未来は、望むだけでは起こらない。そのためには、いま意思決定をしなければならない。いま行動し、リスクを冒さなければならない。必要なものは、長期計画ではなく戦略計画である。必要なことは、まず戦略計画と言えないものを知ることである。
-マネジメント・エッセンシャル版P37-
今回は、経営戦略についてです。
一般的な企業が行っている戦略とは異なるイメージを持たれるかもしれません。
経営戦略と聞くと、
どのように戦ってどうやって儲けるかがカギとなりますが、
より広い視点で捉える方が良いでしょう。
ドラッカー自身、
経営戦略については独自のイメージを持っています。
今回は、これをご紹介します。
4つのNOTについて、お伝えします。
①長期計画ではない
②予測ではない
③未来の意思決定ではない
④リスク回避ではない
②予測ではない
③未来の意思決定ではない
④リスク回避ではない
①長期計画ではない。
長期計画は、戦略を考案した後に実行に移すために策定されるものです。
本質的に、戦略とは異なります。
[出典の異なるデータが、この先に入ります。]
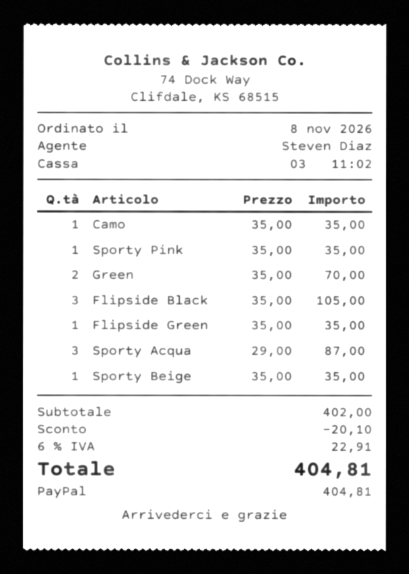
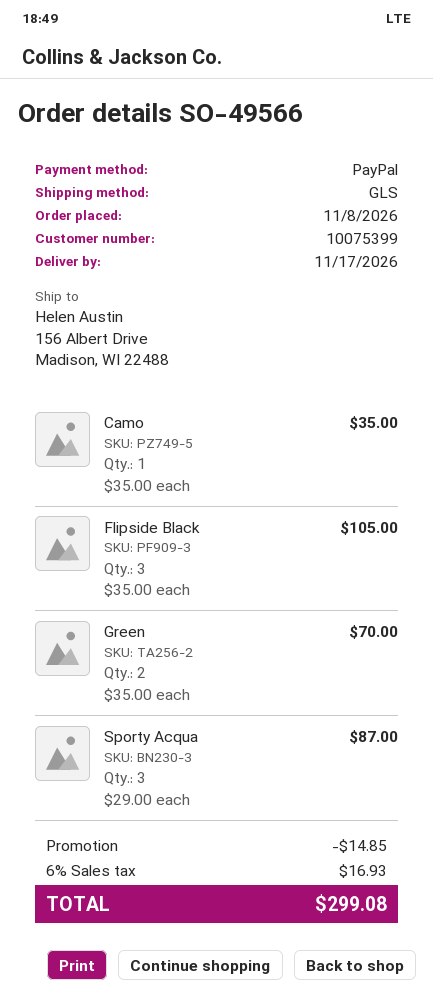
Sporty Pink: 1 x 35.00 = 35.00 -> none
Flipside Green: 1 x 35.00 = 35.00 -> none
Sporty Beige: 1 x 35.00 = 35.00 -> none
discount: 20.10 -> 14.85
tax: 6% = 22.91 -> 6% = 16.93
total: 404.81 -> 299.08

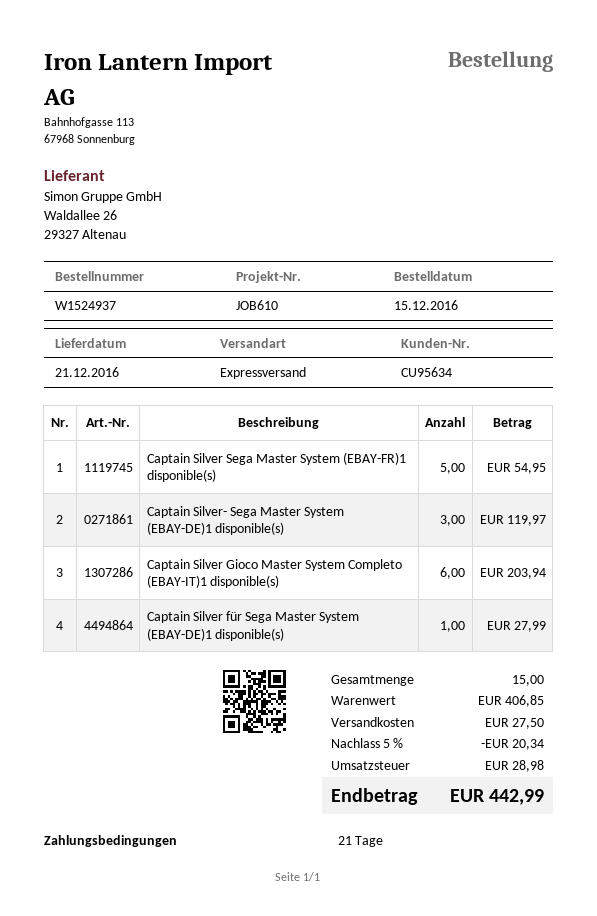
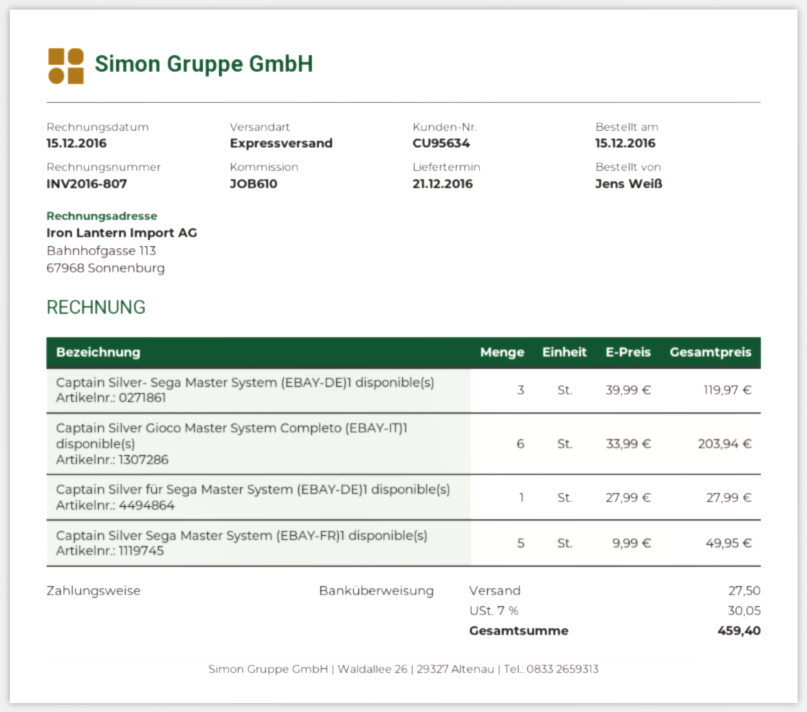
Captain Silver Sega Master System (EBAY-FR)1 disponible(s): 5 for 54.95 -> 5 for 49.95
discount: 5% = 20.34 -> none
tax: 28.98 -> 30.05
total: 442.99 -> 459.40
戦略とは"思考"です。
決まった手法やプログラムで導き出せるものではありません。
②予測ではない
未来の予測は不可能である前提に立ってください。
10年前に想像した未来が現在と同じ状態になっていたでしょうか?
未来なんて誰にも予想ができません。企業の役割は、可能性を作ることです。
余談ですが、仲間内で「これから何が儲かる」
なんて話をしているようでは、戦略を作る思考法は身につけていないと思ってください。
戦略家の仕事は、未来の予測ではなく、未来の可能性を広げることです。
勘違いしないように!
③未来の意思決定ではない
「予測ではない」と近いです。「将来何をしようか♪」と考えるのではなく、
将来のために今するべき事を決めないといけません。決断力がある人は、ここが半端ないです。
先の事をある程度予測をして、今必要なことを決断します。決断は未来形ではありません。
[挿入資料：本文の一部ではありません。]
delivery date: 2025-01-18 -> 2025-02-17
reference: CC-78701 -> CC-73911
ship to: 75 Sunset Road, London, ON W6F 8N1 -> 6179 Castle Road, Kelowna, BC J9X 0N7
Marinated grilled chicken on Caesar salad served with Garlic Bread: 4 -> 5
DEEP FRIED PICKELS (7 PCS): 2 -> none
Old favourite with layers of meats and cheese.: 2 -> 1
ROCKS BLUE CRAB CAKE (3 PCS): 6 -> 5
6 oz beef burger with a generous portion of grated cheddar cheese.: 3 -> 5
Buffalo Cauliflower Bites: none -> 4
I will decide!はNGです。I've decideが正解です。
④リスク回避ではない
リスクを回避する手段が戦略であるならば、それは間違いです。
この観点から言うならば、リスクを負って、それ以上のリターンを得るのが経営戦略です。
リスクゼロの戦略は存在しないと考えたほうがいいでしょう。
以上より、ドラッカーの視点を踏まえるならば、
戦略とはこのように定義ができます。
①リスクを伴う意思決定を行い、
②その実行のために体系的な組織活動を行い、
③期待した成果と実際の結果を比較する。
②その実行のために体系的な組織活動を行い、
③期待した成果と実際の結果を比較する。
それぞれについて説明をします。
①で重要なことは、
するべき仕事とするべきでない仕事をキッチリ決めることです。
あえてこの仕事は不要だ!と決めるのも立派なリスクを伴う意思決定になります。
こんな仕事はバッサリ切りましょう。
・顧客に価値を与えない仕事
・自社のリソースでは達成できない仕事
同時に、何が必要であるかが見えてきます。
そして②です。やるべき仕事が明確になれば、
そこに自社のリソースを集中的に投下することです。
例えば、既存の顧客に商品・サービスの供給が追いつかないのであれば、
プロモーション活動をピタッと止めるべきです。
「今やっている場合じゃない!」という事です。
供給部・顧客窓口・営業部・広報部は直ぐに連携を取らないといけません。
最後に③です。ここは検証作業です。
リスクを伴った意思決定により期待した成果が得られたなら、
戦略は成功したと言えるでしょう。
失敗を放置してはいけません。
仕事を割り当てた人に対して責任を明確にすることも重要になってきます。